[Start of section]

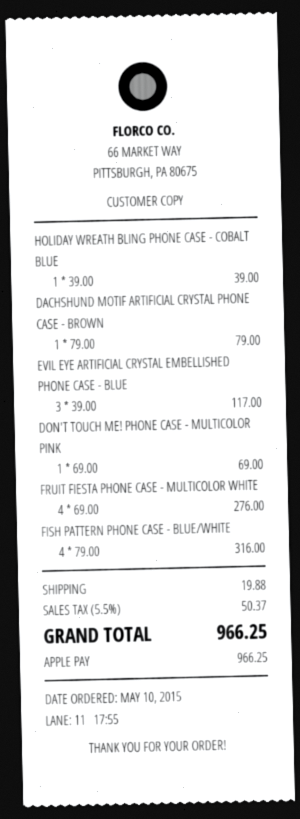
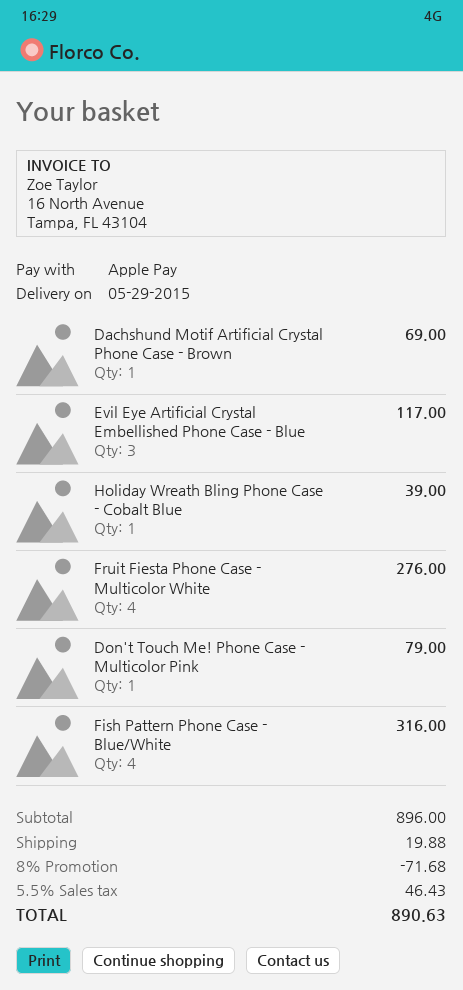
DACHSHUND MOTIF ARTIFICIAL CRYSTAL PHONE CASE - BROWN: 1 for 79.00 -> 1 for 69.00
DON'T TOUCH ME! PHONE CASE - MULTICOLOR PINK: 1 for 69.00 -> 1 for 79.00
discount: none -> 8% = 71.68
tax: 5.5% = 50.37 -> 5.5% = 46.43
total: 966.25 -> 890.63

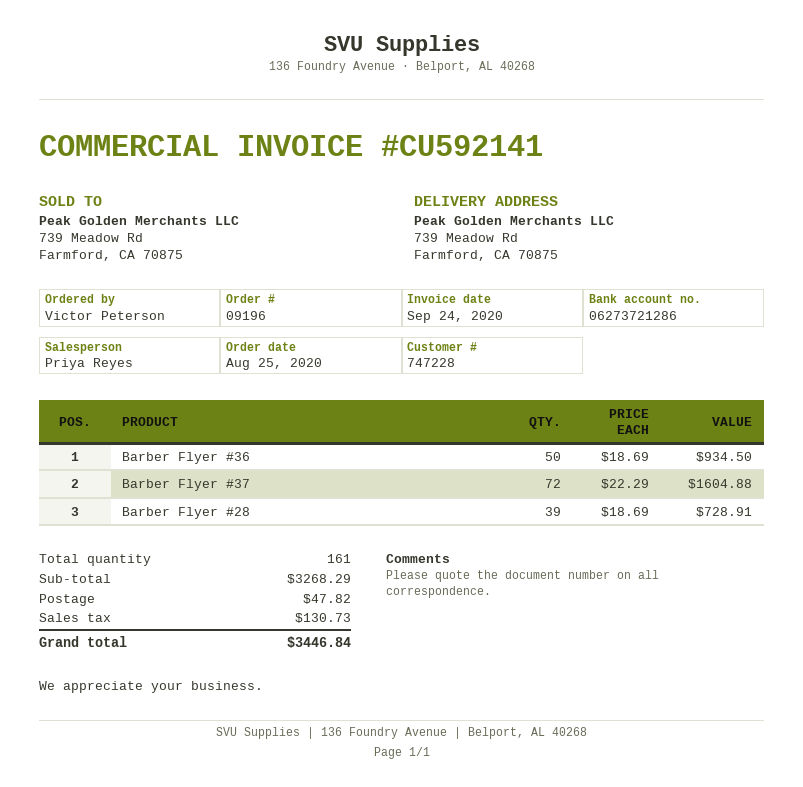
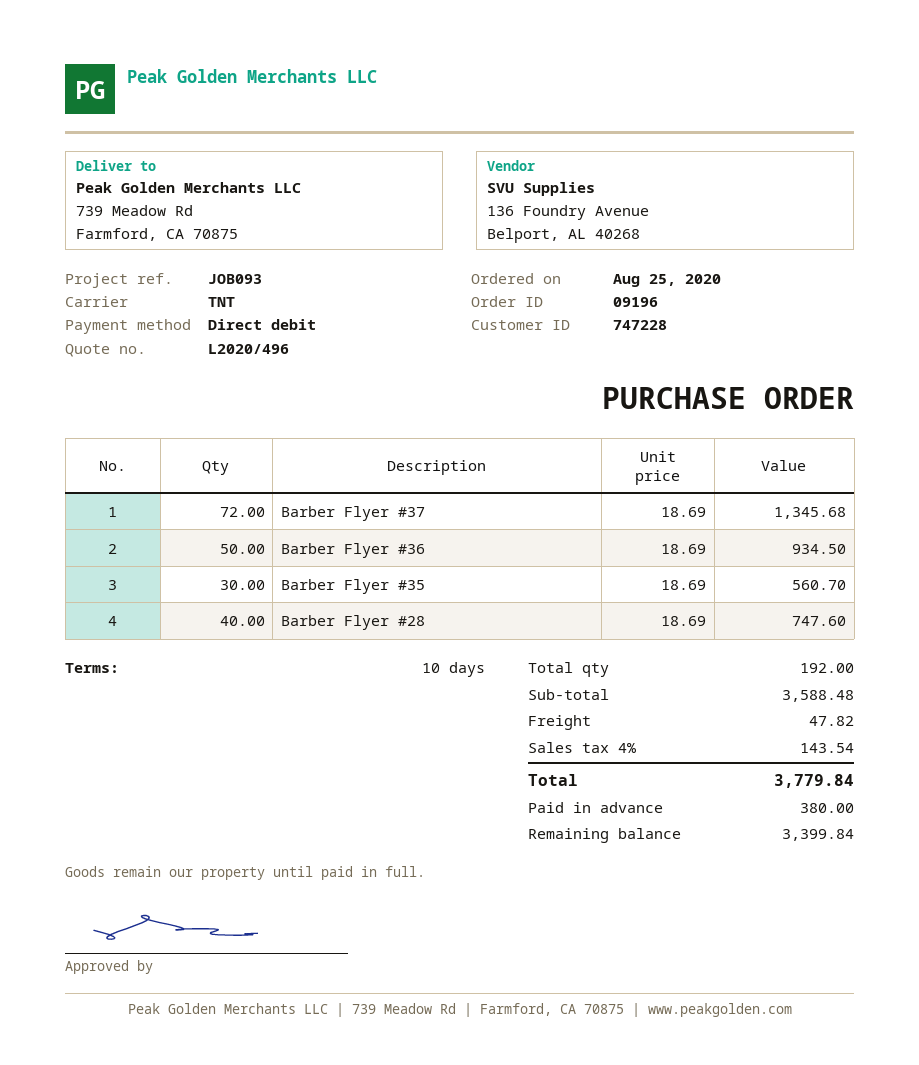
Barber Flyer #37: 72 x 22.29 = 1604.88 -> 72 x 18.69 = 1345.68
Barber Flyer #28: 39 x 18.69 = 728.91 -> 40 x 18.69 = 747.60
Barber Flyer #35: none -> 30 x 18.69 = 560.70
total quantity: 161 -> 192
subtotal: 3268.29 -> 3588.48
tax: 130.73 -> 143.54
total: 3446.84 -> 3779.84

[End of section]

• Requirement: Skip the pictures and quote each line of the entries above, from the first through the line with "tax: 130.73 -> 143.54", exactly as it appears.

• Result for this task:
DACHSHUND MOTIF ARTIFICIAL CRYSTAL PHONE CASE - BROWN: 1 for 79.00 -> 1 for 69.00
DON'T TOUCH ME! PHONE CASE - MULTICOLOR PINK: 1 for 69.00 -> 1 for 79.00
discount: none -> 8% = 71.68
tax: 5.5% = 50.37 -> 5.5% = 46.43
total: 966.25 -> 890.63

Barber Flyer #37: 72 x 22.29 = 1604.88 -> 72 x 18.69 = 1345.68
Barber Flyer #28: 39 x 18.69 = 728.91 -> 40 x 18.69 = 747.60
Barber Flyer #35: none -> 30 x 18.69 = 560.70
total quantity: 161 -> 192
subtotal: 3268.29 -> 3588.48
tax: 130.73 -> 143.54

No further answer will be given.